The char you are using is well out of this scope. What you must do is to
base-64 encode the String, like in :

        Entry entry = new
                            "cn: netbeans",
                            "sn: netbeans",
                            "givenName::", new String( Base64.encode(
Strings.getBytesUtf8( "范" ) ) ),
                            "objectClass: inetOrgPerson",
                            "objectClass: organizationalPerson",
                            "objectClass: person",
                            "objectClass: top"

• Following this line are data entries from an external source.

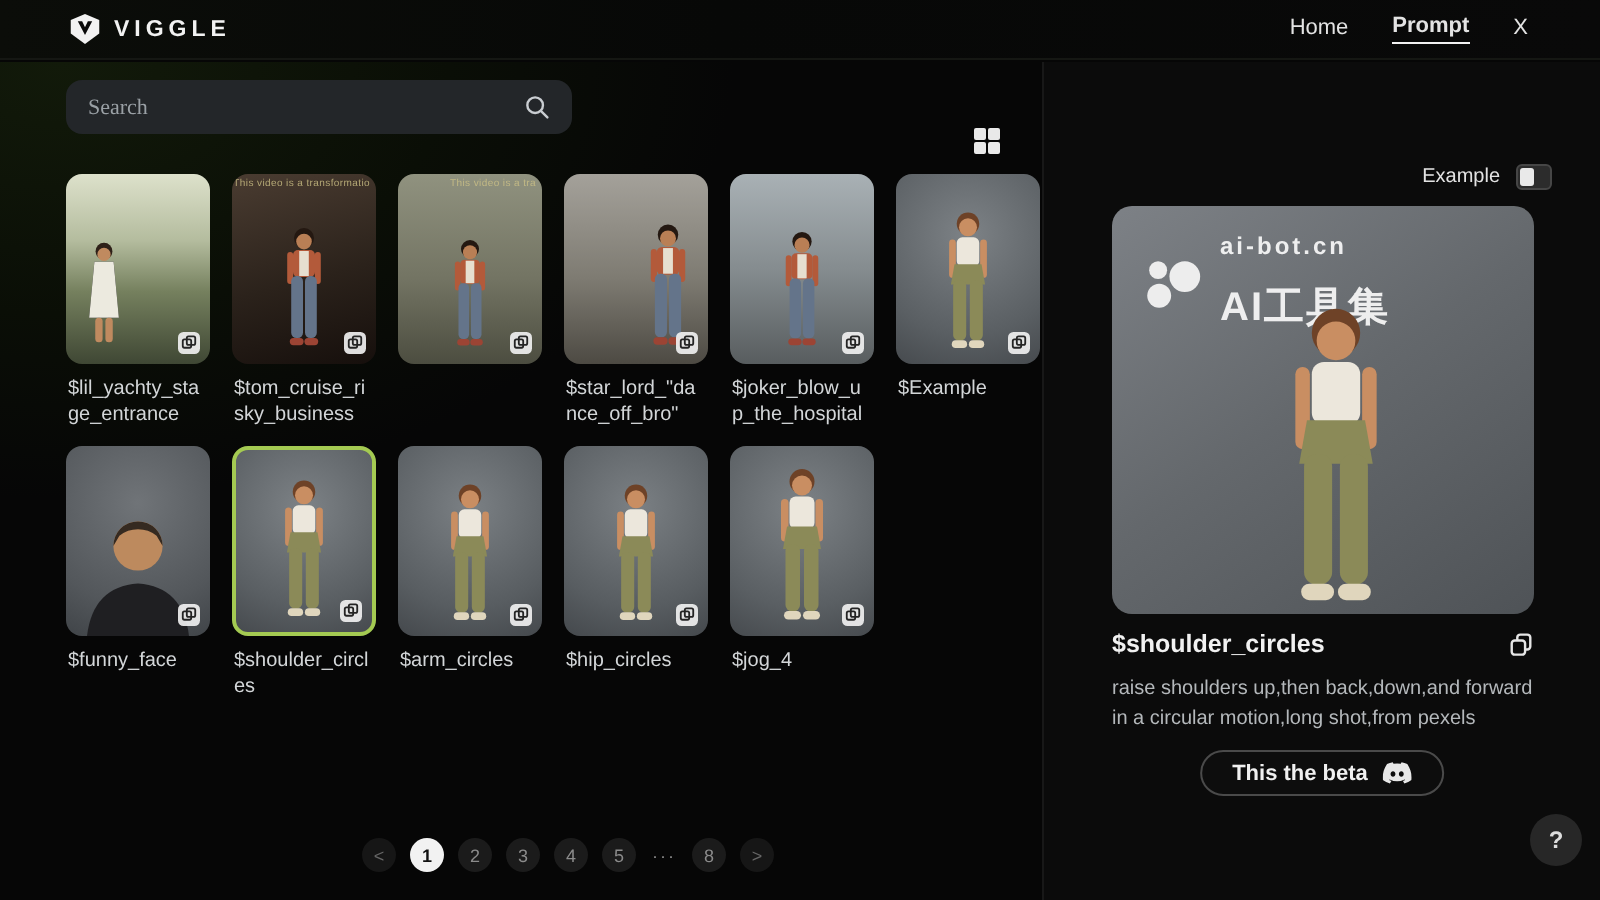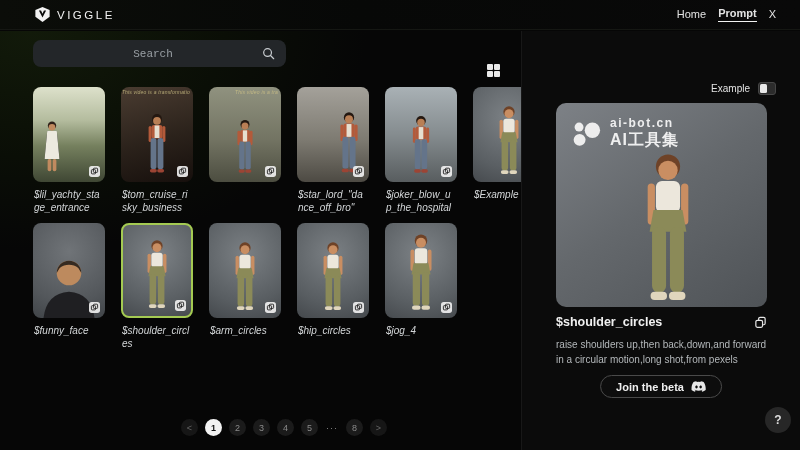--- a/index.html
+++ b/index.html
@@ -16,7 +16,7 @@
     display:flex; align-items:center;
   }
   .brand { display:flex; align-items:center; gap:7px; margin-left:35px; cursor:pointer; }
-  .brand-text { font-size:11.5px; font-weight:normal; letter-spacing:2.5px; color:#f2f2f2; }
+  .brand-text { font-size:11.5px; font-weight:bold; letter-spacing:2.5px; color:#f2f2f2; }
   .nav { margin-left:auto; margin-right:24px; display:flex; align-items:center; gap:12px; font-size:11px; color:#e3e3e3; }
   .nav-item { cursor:pointer; padding-bottom:2px; }
   .nav-item.active { font-weight:bold; border-bottom:1.5px solid #f2f2f2; }

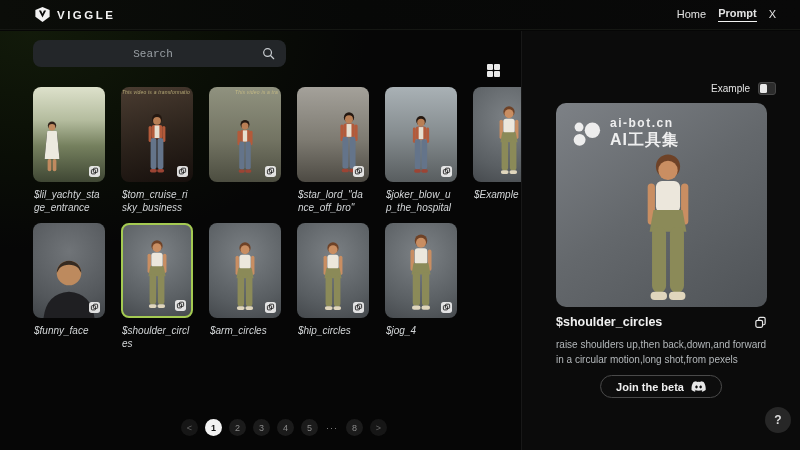--- a/index.html
+++ b/index.html
@@ -17,7 +17,7 @@
   }
   .brand { display:flex; align-items:center; gap:7px; margin-left:35px; cursor:pointer; }
   .brand-text { font-size:11.5px; font-weight:bold; letter-spacing:2.5px; color:#f2f2f2; }
-  .nav { margin-left:auto; margin-right:24px; display:flex; align-items:center; gap:12px; font-size:11px; color:#e3e3e3; }
+  .nav { margin-left:auto; margin-right:36px; display:flex; align-items:center; gap:22px; font-size:11px; color:#e3e3e3; }
   .nav-item { cursor:pointer; padding-bottom:2px; }
   .nav-item.active { font-weight:bold; border-bottom:1.5px solid #f2f2f2; }
   

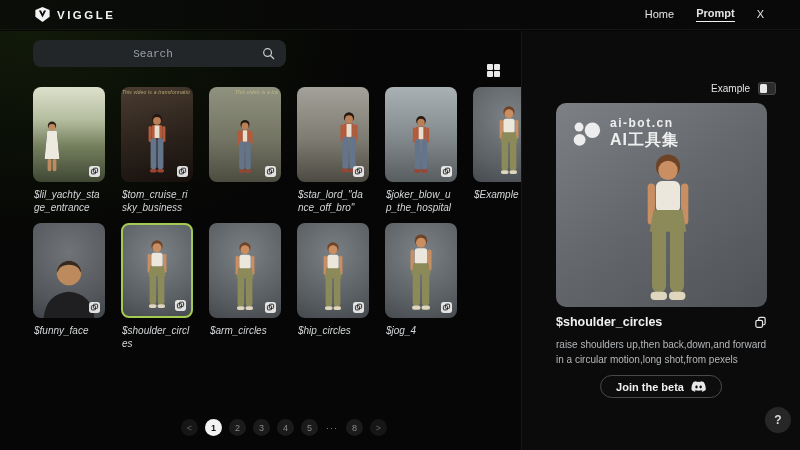--- a/index.html
+++ b/index.html
@@ -36,7 +36,7 @@
   }
   .searchbar input {
     flex:1; background:transparent; border:none; outline:none;
-    font-size:11px; color:#d5d8da; font-family:Liberation Mono, monospace;text-align:center;
+    font-size:11px; color:#d5d8da; font-family:Liberation Serif, serif;
   }
   .searchbar input::placeholder { color:#9aa0a5; }
   

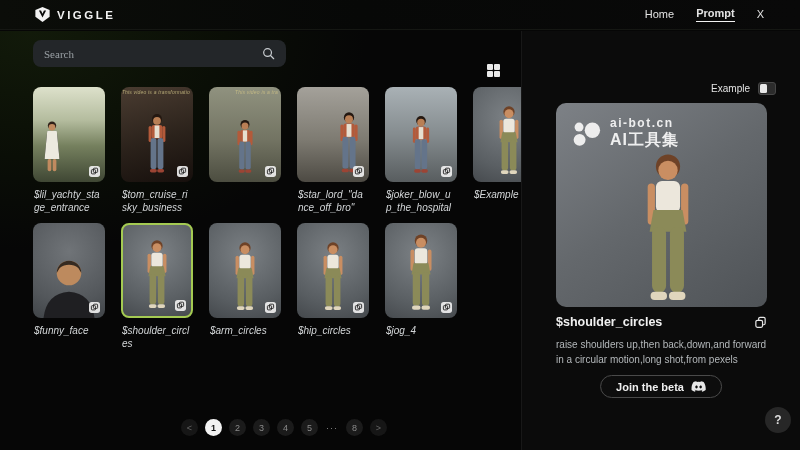--- a/index.html
+++ b/index.html
@@ -94,7 +94,7 @@
   .watermark { position:absolute; top:13px; left:14px; display:flex; align-items:center; gap:8px; opacity:.96;justify-content:center; }
   .wm-text { display:flex; flex-direction:column; color:#f4f4f4; }
   .wm-line1 { font-size:12px; font-weight:bold; letter-spacing:1.5px; }
-  .wm-line2 { font-size:16px; font-weight:bold; letter-spacing:1px; margin-top:0; }
+  .wm-line2 { font-size:20px; font-weight:bold; letter-spacing:1px; margin-top:10px; }
   .preview-fig { position:absolute; bottom:5px; left:53%; transform:translateX(-50%); }
   .preview-title-row {
     position:absolute; left:34px; top:284px; width:211px;

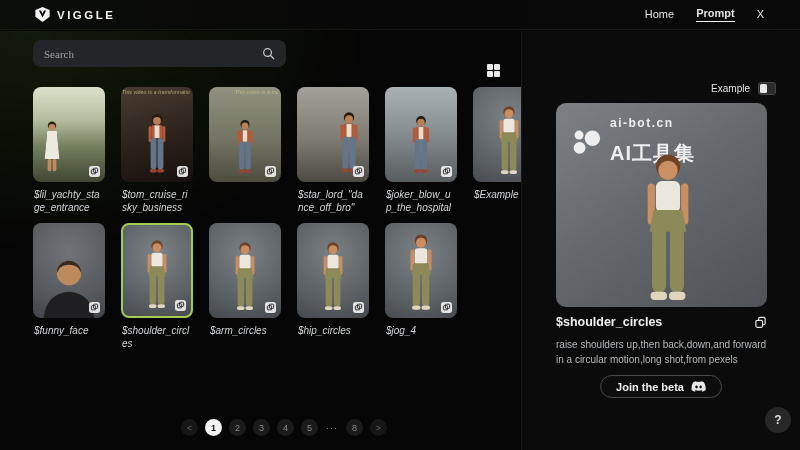--- a/index.html
+++ b/index.html
@@ -48,7 +48,7 @@
   
   .gallery {
     position:absolute; left:33px; top:56px; width:462px;
-    display:grid; grid-template-columns:repeat(6,72px); column-gap:16px;font-style:italic;
+    display:grid; grid-template-columns:repeat(6,72px); column-gap:11px;
   }
   .cell { display:flex; flex-direction:column; cursor:pointer; }
   .thumb {

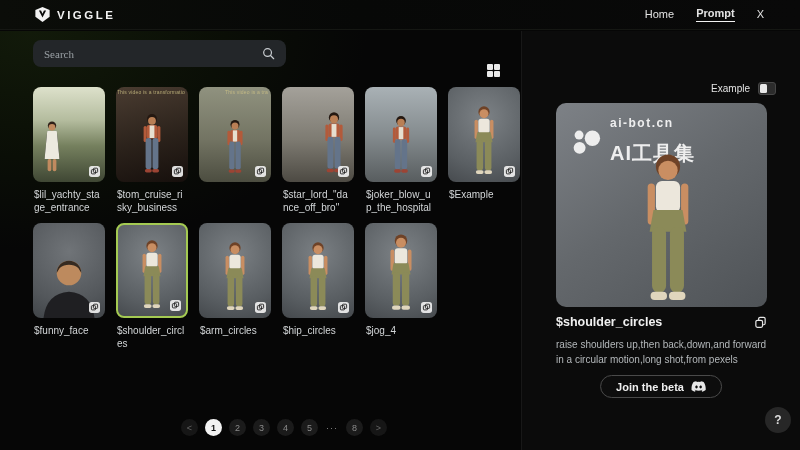--- a/index.html
+++ b/index.html
@@ -405,7 +405,7 @@
   <div class="preview-desc">raise shoulders up,then back,down,and forward in a circular motion,long shot,from pexels</div>
 
   <button class="join-btn">
-    <span>Join the beta</span>
+    <span>This the beta</span>
     <svg width="15" height="11" viewBox="0 0 24 18">
         <use href="#ic-discord"></use>
       </svg>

I admit this is not exactly convenient, for many reasons :

o you should not get an ArrayIndexOutOfBoundsException, but a better
exception that tells you what's really wrong
o the conversion should be automatic assuming the value is not an ASCII
char. I would rather have something like :

        Entry entry = new
                            "cn: netbeans",
                            "sn: netbeans",
                            "givenName", "范", // or "giveName:", "范",
or even "givenName::", "范", or even better "givenName: 范",
where the "范" string is automatically converted to a Base 64 String,
and the '::' being automatically added
o I must warn you that using "范" as a String in some java code is
really a bad idea : it forces you to use a 'UTF-8' file format, which
may be lost if someone is convertng your file to another charset. I
would rather suggest you to use '\U8303'. Note that it won't fix the
issue you have.

I consider that my initial proposal is just a workaround, and my
suggestion should be implemented. Woudl you be kind enough to fill a
JIRA so that we don't forget to fix this ?

Sidenote : the Entry.toString method is not convenient either. It adds '
around a binary values (a pb you already mentionned in a previous post).
We should rather show the value as a base64 encoded String (and provide
anotehr toString() method if we want to expose the binary value as a hex

Many thanks !

Emmanuel Lécharny